# Summer Walleyes



## Dhaffner

Hey guys, we've been having way too much fun fishing this year! Here is a video with some of our recent trips!


----------



## nodakoutdoors.com

Nothing like a shotgun start for a little adrenaline.


----------



## d wiz

Nice work Derek. It has been a lot of fun so far this year!


----------



## bgraftaas

Dang! I should not have watched that while sitting at work. Is it Friday yet??? 

Thanks for sharing.


----------



## Dhaffner

This was a pretty special trip for me, a little back ground on the song choice. My brother is a veteran of both the Iraqi and Afghanistan conflicts and currently serves as a firefighter for the state of South Dakota. If a plane goes down he goes in to get us out. As busy as we both have been the last few years any time I can get him out is great, and this afternoon was excellent. Seems like most of our best memories have come from the back roads...
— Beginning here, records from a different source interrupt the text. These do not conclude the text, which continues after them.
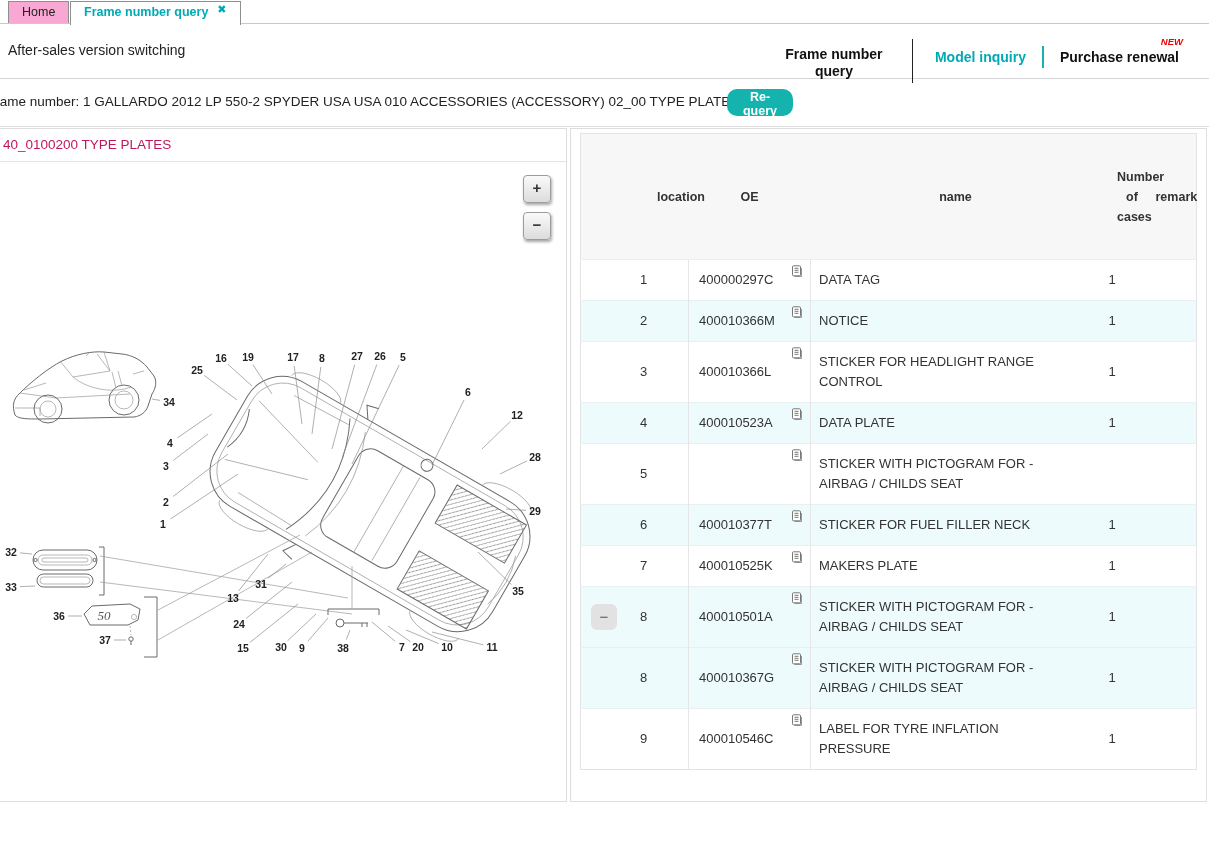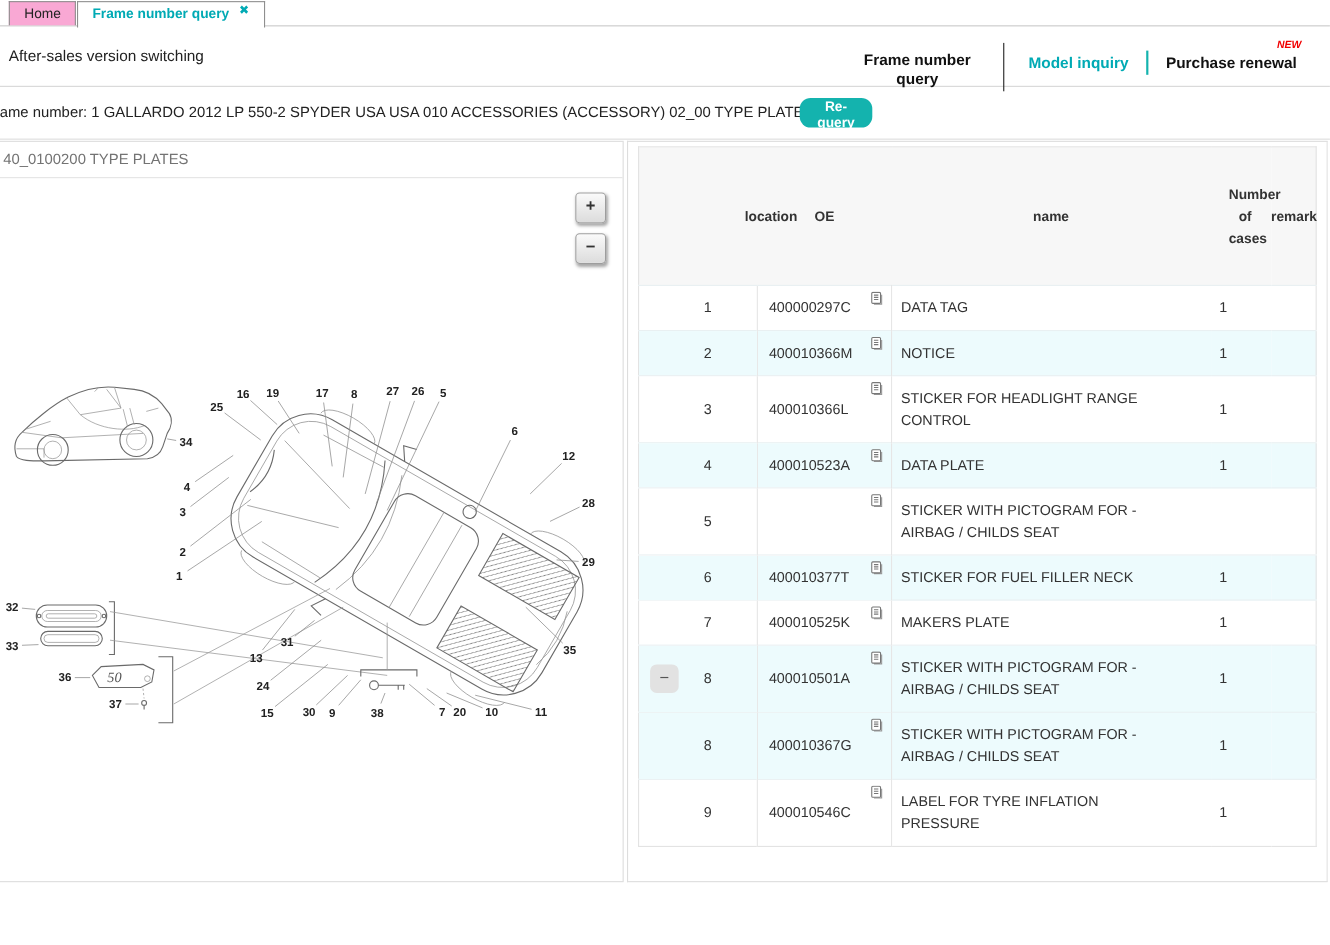--- a/index.html
+++ b/index.html
@@ -27,21 +27,21 @@
   .new-badge{position:absolute;top:-13px;right:-4px;color:#f10000;font-size:9.5px;font-style:italic;font-weight:bold;}
 
   
   .querybar{position:absolute;left:0;top:78px;width:100%;height:48px;border-bottom:1px solid #ddd;}
   .framenum{position:absolute;left:-13px;top:16px;font-size:13.5px;color:#222;white-space:nowrap;}
   .btn-teal{background:#14b3ae;color:#fff;font-weight:bold;font-size:12.5px;border:none;border-radius:4px;cursor:pointer;}
   .requery{position:absolute;left:727px;top:11px;width:66px;height:27px;border-radius:10px;}
 
   
   .left-panel{position:absolute;left:-1px;top:128px;width:566px;height:672px;border:1px solid #ddd;background:#fff;}
-  .lp-title{height:32px;line-height:32px;border-bottom:1px solid #e4e4e4;font-size:13.5px;color:#737373;padding-left:3px;}
+  .lp-title{height:32px;line-height:32px;border-bottom:1px solid #e4e4e4;font-size:13.5px;color:#be185d;padding-left:3px;}
   .zoombtn{position:absolute;right:15px;width:26px;height:26px;border:1px solid #9d9d9d;border-radius:4px;
            background:linear-gradient(#fafafa,#dcdcdc);box-shadow:1px 2px 3px rgba(0,0,0,.35);
            font-size:15px;font-weight:bold;color:#333;text-align:center;line-height:24px;cursor:pointer;}
   .zin{top:46px;} .zout{top:83px;}
   .diagram{position:absolute;left:0;top:33px;width:565px;height:638px;}
   .diagram svg{width:100%;height:100%;}
 
   
   .right-panel{position:absolute;left:570px;top:128px;width:635px;height:672px;border:1px solid #ddd;
                border-right:1px solid #e2e2e2;background:#fff;overflow:hidden;}
@@ -58,21 +58,21 @@
   tr.alt td{background:#edfbfd;}
   td.c-loc{text-align:center;position:relative;}
   td.c-loc .loc-num{padding-left:18px;}
   td.c-oe{position:relative;padding-left:10px;border-left:1px solid #e6e6e6;border-right:1px solid #e6e6e6;}
   td.c-name{padding-left:8px;}
   td.c-name span{display:inline-block;max-width:240px;}
   td.c-num{padding-left:8px;}
   .expander{position:absolute;left:10px;top:50%;margin-top:-13px;width:26px;height:26px;border-radius:6px;
             background:#e2e2e2;color:#555;font-size:15px;line-height:25px;text-align:center;cursor:pointer;}
   .doc-icon{position:absolute;right:7px;top:4px;cursor:pointer;}
-  th.h-loc .hwrap{width:46px;margin-left:96px;}
+  th.h-loc .hwrap{width:46px;margin-left:76px;}
   th.h-oe{padding-left:10px;}
   th.h-name{padding-left:8px;}
   th.h-num .hwrap{width:30px;margin-left:8px;line-height:20px;}
   th.h-rem{padding-left:2px;}
 
   
   .art{stroke:#6a6a6a;fill:none;stroke-width:1;}
   .art-light{stroke:#9a9a9a;fill:none;stroke-width:.7;}
   .callout-line{stroke:#8c8c8c;stroke-width:.7;}
   .callout-num{font-family:"Liberation Sans",sans-serif;font-size:10.5px;font-weight:bold;fill:#222;cursor:pointer;}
Check out the video here...


----------



## Do It Like Prewett

I am looking to book a guided fishing trip on Sakakawea this summer, probably going to be 4 or more of us. Does anyone know of a good guide service that could accomadate?
Any info would be helpfull, I got folks coming a long way that I dont want to disappoint.


----------



## jtillman

WWW.terrysguideservice.com

Terry is excellent!


----------